Like many eco-conscious consumers, I’m bothered when I see businesses use Earth Day as a blatant excuse to sell more stuff. Not to mention that many people have questioned in recent years whether Earth Day really serves a purpose anymore.
Shouldn’t we be celebrating Earth Day every day? Hasn’t sustainability progressed so far that we don’t need an annual holiday promoting it?
I’d argue that while, yes, sustainability is talked about and recognized 365 days a year now, that Earth Day — April 22 — still serves a purpose. The problem is that many consumers and businesses have lost sight of that purpose, or never really bought into it.
Gaylord Nelson, a U.S. senator from Wisconsin, helped start Earth Day in 1970 because he wanted to take one day out of the year and dedicate it toward public recognition and respect of the environment. Nelson said, in his famous Earth Day kick-off speech on April 22, 1970:
“Our goal is not just an environment of clean air and water and scenic beauty. The objective is an environment of decency, quality and mutual respect for all other human beings and all other living creatures.”

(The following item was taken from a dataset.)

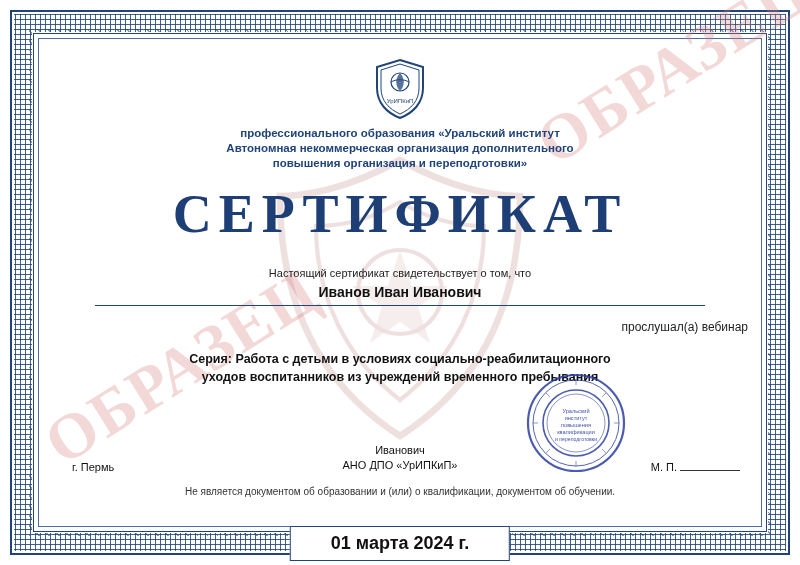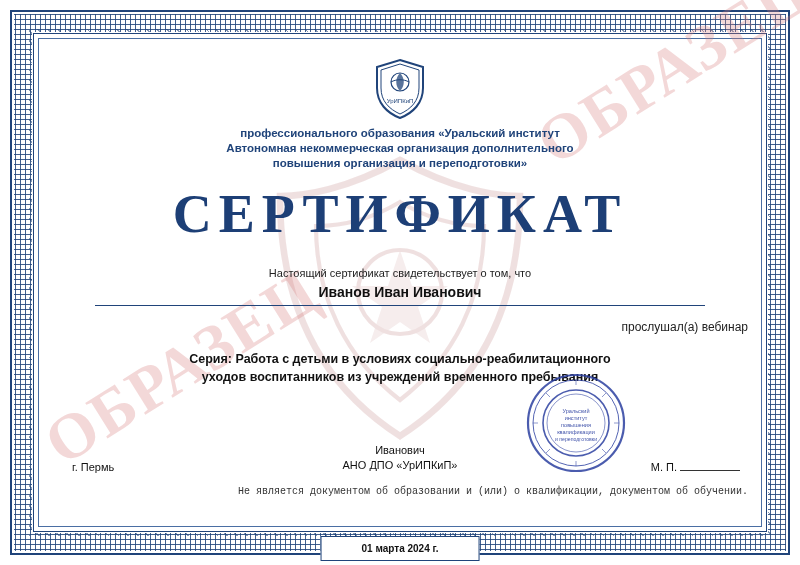"Не является документом об образовании" .disclaimer { font-family: Liberation Mono, monospace -> none; text-align: right -> center }
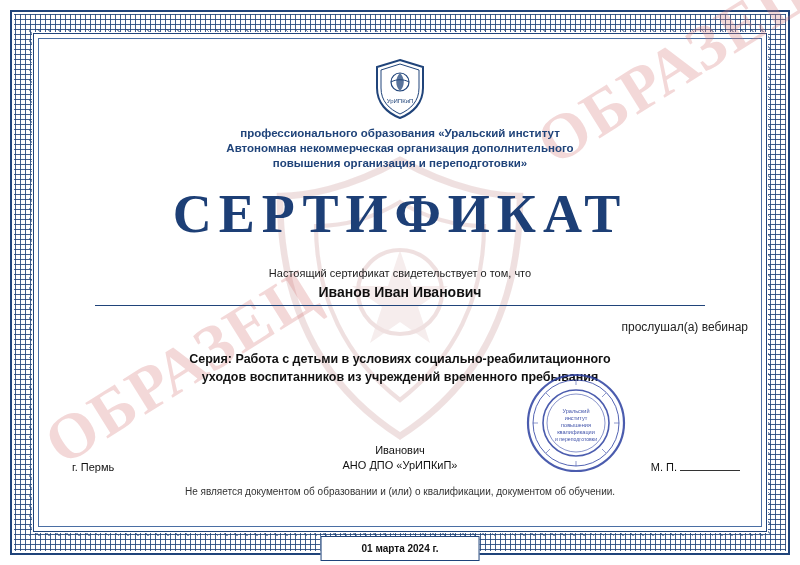"01 марта 2024 г." .date-plate { font-size: 10px -> 18px }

Businesses often embark on environmental sustainability for reasons other than the protecting the earth, as pointed out in this article by The Economist. Sustainability can save money. It can improve a company’s image. It can offer new business opportunities. These are all understandable business reasons for adopting sustainable practices. It’s wonderful when sustainability boosts the bottom line and fuels business growth.
But not that many businesses adopt eco-friendly practices because it’s the right thing to do. Consider how long it took some corporations to change their ways, even as signs were popping up that climate change was underway in the 1990s. Today sustainability is expected – even demanded – in the business world, and some companies do it because they pretty much have to in order to protect their image.
Earth Day should serve as a reminder of what business sustainability is all about – why the planet needs protection and what needs to be done about it. Businesses that want to show real concern can use the day to get their employees involved in meaningful ways, including volunteering for an important environmental cause in their community. They can commit themselves to even more ambitious green goals. They can help customers get involved in reducing pollution and encourage them to be more sustainable in their everyday lives.
Sustainable business is making progress, but it’s not moving fast enough to save the earth from disruptive climate change. Businesses should think about using Earth Day as a way to make their sustainability practices about more than just green marketing or saving money.